§ REQUIRED WORK
Please return every line of the records below that contains the word "Tissue".

(Version comparison data)
━━━━━━━━

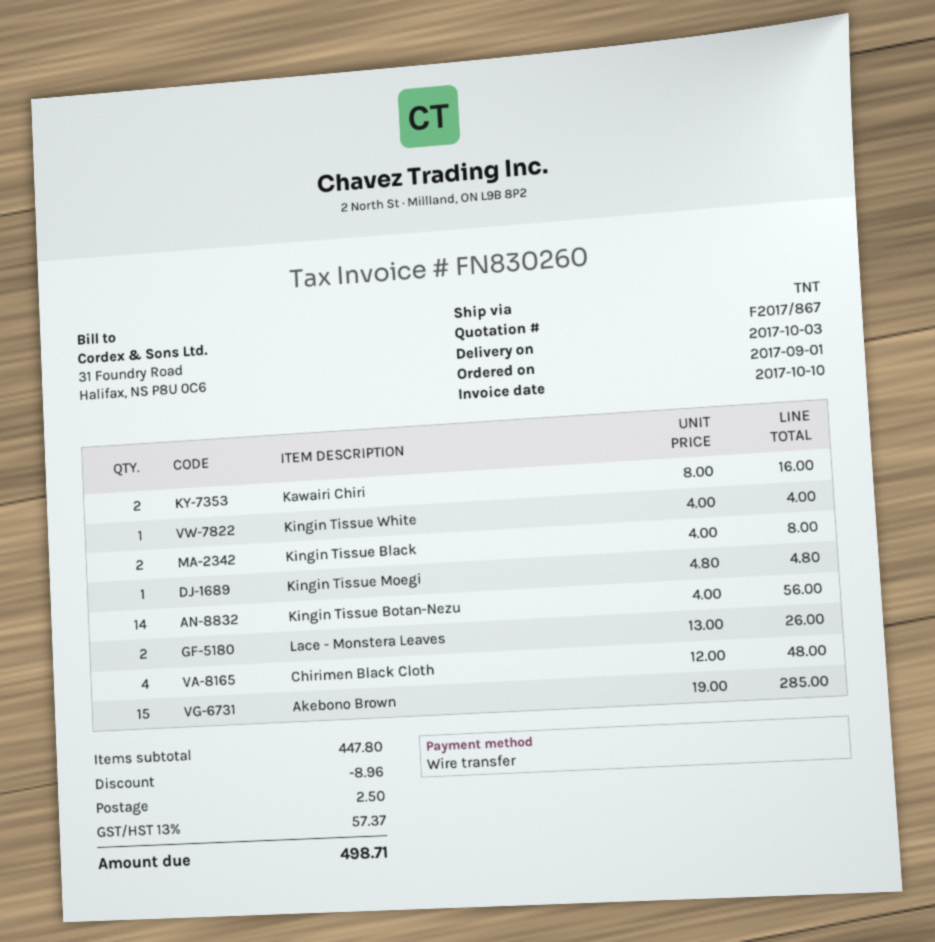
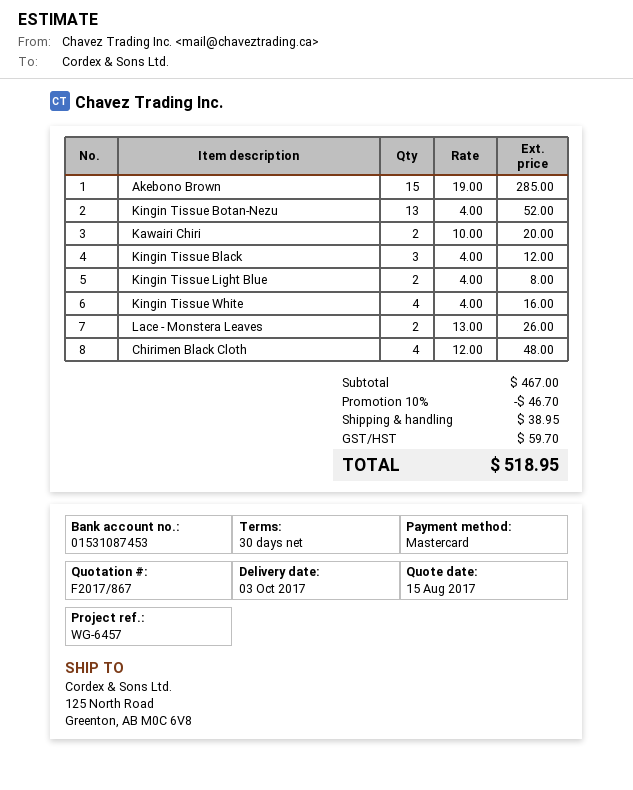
payment method: bank transfer -> Mastercard
Kawairi Chiri: 2 x 8.00 = 16.00 -> 2 x 10.00 = 20.00
Kingin Tissue White: 1 x 4.00 = 4.00 -> 4 x 4.00 = 16.00
Kingin Tissue Black: 2 x 4.00 = 8.00 -> 3 x 4.00 = 12.00
Kingin Tissue Moegi: 1 x 4.80 = 4.80 -> none
Kingin Tissue Botan-Nezu: 14 x 4.00 = 56.00 -> 13 x 4.00 = 52.00
Kingin Tissue Light Blue: none -> 2 x 4.00 = 8.00
subtotal: 447.80 -> 467.00
discount: 8.96 -> 46.70
shipping: 2.50 -> 38.95
tax: 57.37 -> 59.70
total: 498.71 -> 518.95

━━━━━━━━

§ SOLVED PROBLEM
Kingin Tissue White: 1 x 4.00 = 4.00 -> 4 x 4.00 = 16.00
Kingin Tissue Black: 2 x 4.00 = 8.00 -> 3 x 4.00 = 12.00
Kingin Tissue Moegi: 1 x 4.80 = 4.80 -> none
Kingin Tissue Botan-Nezu: 14 x 4.00 = 56.00 -> 13 x 4.00 = 52.00
Kingin Tissue Light Blue: none -> 2 x 4.00 = 8.00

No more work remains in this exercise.